Tropical Storm Irene battered some areas of the Berkshires while only grazing others, leaving in its wake a patchwork of flooded homes, washed out roads and those surprised that the predicted tumult didn't come their way.
Flooding led to the widespread closure of roads as well as numerous evacuations, including Pomeroy Manor apartments in Dalton. Homes in towns from Adams to Sandisfield were also evacuated in the midst of rising waters. In New Marlborough, waters were so high they crested the town's bridges and blocked access to some areas.
County rainfalls topped out at 8.9 inches in Savoy, and Otis saw the highest winds of 44 mph.
Originating as a hurricane, Irene has contributed to at least 20 deaths and an estimated $7 billion in damages across the eastern seaboard.
Some of the most severe problems the tropical storm brought to the Berkshire region included swollen rivers, including the Farmington, Green, Hoosic, Deerfield and Westfield, and two mudslides -- one in Charlemont and another in North Adams, which exposed a gas line.
Approximately 900 homes in the Berkshires were still without power on Sunday night, with the highest portion of households affected in the South County towns of Monterey and Tyringham, where 21 and 18 percent of customers were left without electricity, respectively.
Both Western Massachusetts Electric Co. and National Grid said their crews are already at work in the county to bring back electricity, although some customers may still have to wait.
"We may see some longer outages," said National Grid spokeswoman Amy Zorich. "We'll be restoring customers as quickly as possible, but it could extend into next weekend."
With the winds picking up again Sunday night, officials expressed concern that trees could still fall and knock out power lines in the hours to come. Rivers were also expected to continue to swell into the evening, posing continued flood worries.
In Peru, some people remain stuck in their houses after the rain washed out the newly repaved Middlefield Road, leaving large gulleys in between driveways and the road, officials said. One family may take days to extricate because the gap is up to eight feet wide, according to Peru Fire Chief Eric Autenrieth.

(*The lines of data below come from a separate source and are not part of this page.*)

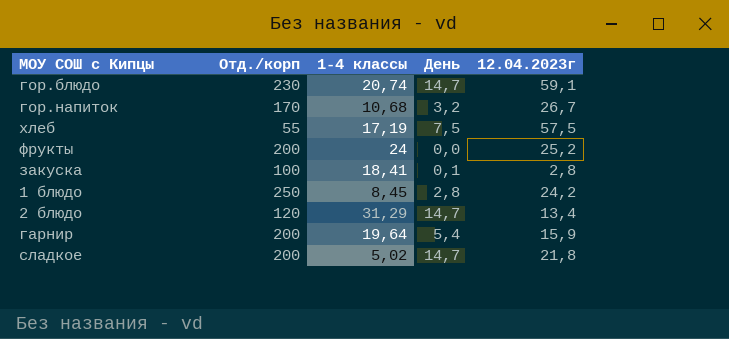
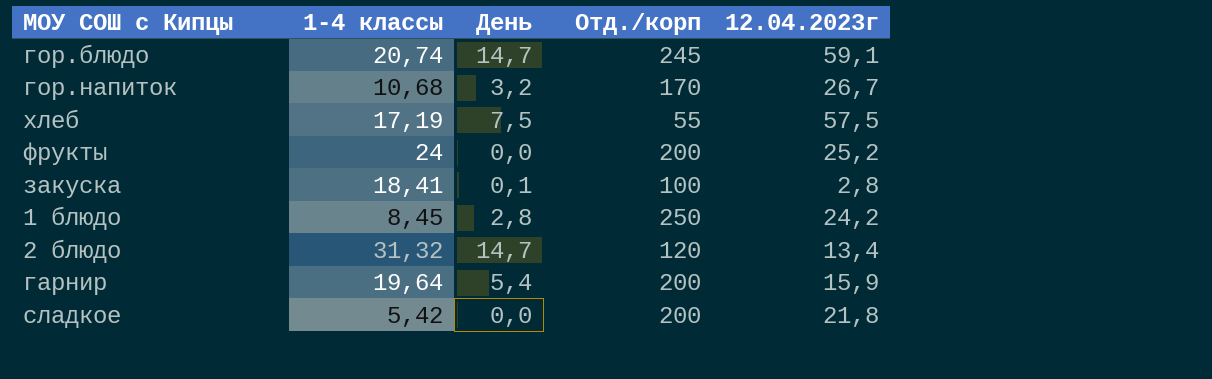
column Отд./корп | position: 2 -> 4
гор.блюдо | Отд./корп: 230 -> 245
2 блюдо | 1-4 классы: 31,29 -> 31,32
сладкое | 1-4 классы: 5,02 -> 5,42
сладкое | День: 14,7 -> 0,0

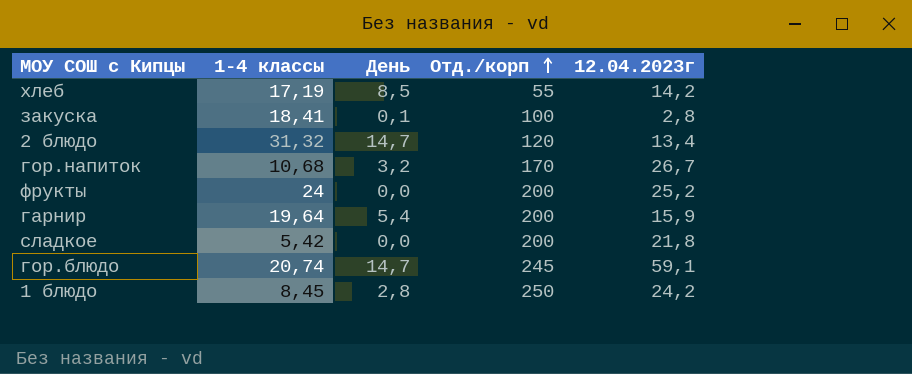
row order: none -> Отд./корп ascending
хлеб | День: 7,5 -> 8,5
хлеб | 12.04.2023г: 57,5 -> 14,2

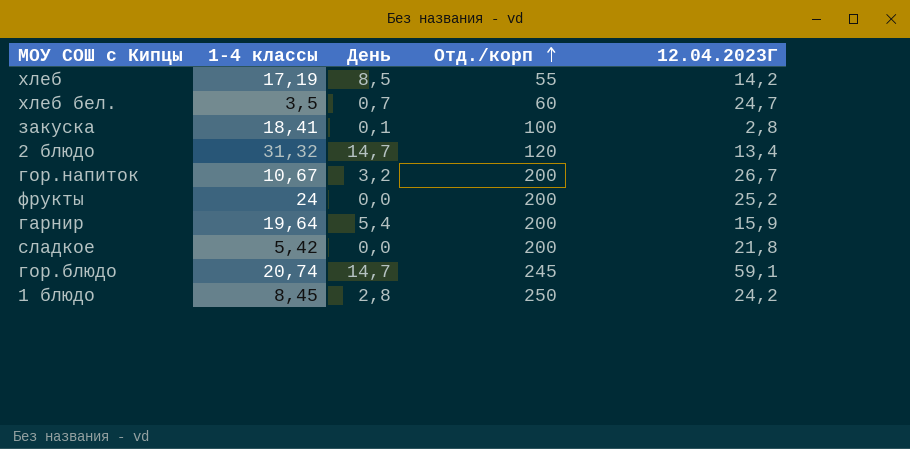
column name: 12.04.2023г -> 12.04.2023Г
row хлеб бел.: none -> 3,5 | 0,7 | 60 | 24,7
гор.напиток | 1-4 классы: 10,68 -> 10,67
гор.напиток | Отд./корп: 170 -> 200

"We talked to them across the gulley and said we're working to get them out," he said.
Early reports of a breach in the Big Robin Dam in Becket's Sherwood Forest were not later confirmed by state police, although there were many areas of flooded roadway.
Sandisfield resident Sonja Gray said that the electricity at her home has been out since this morning, and while she has been able to stay in her house at the top of a hill, several friends who live on the banks of the Farmington River were evacuated to the town fire house.
The Pittsfield area saw localized flooding and a handful of downed trees and wires, an outcome much better than had been predicted.
"Come noontime, things have slowed down tremendously," said Pittsfield Fire Chief Robert Czerwinski. "Our call volume was not what was expected."
While rains were steady in Pittsfield throughout Sunday, closing sections of Hubbard and Lebanon avenues, Merrill and Mountain roads and West Housatonic Street, damage was kept to a minimum. Some city homes and businesses experienced basement flooding, 198 homes were without power, and about 15 to 20 people were utilizing the emergency shelter at Reid Middle School, officials said. Nonetheless, Czerwinski estimated that there were only about 12 trees felled by the rain and fewer than predicated downed wires.
"I would say we survived almost unscathed, considering what could have been," said Pittsfield Fire Deputy Keith Phillips.
Out and about on Sunday afternoon, many Pittsfield residents were perplexed but relieved that the storm hadn't had more of an impact.
Pittsfield resident Kathleen Rivera, 50, said she'd prepared a whole slew of meals for her family in preparation for a power outage, although it turned out she didn't need them.
"I just praise God that it didn't get as bad as they thought," she said.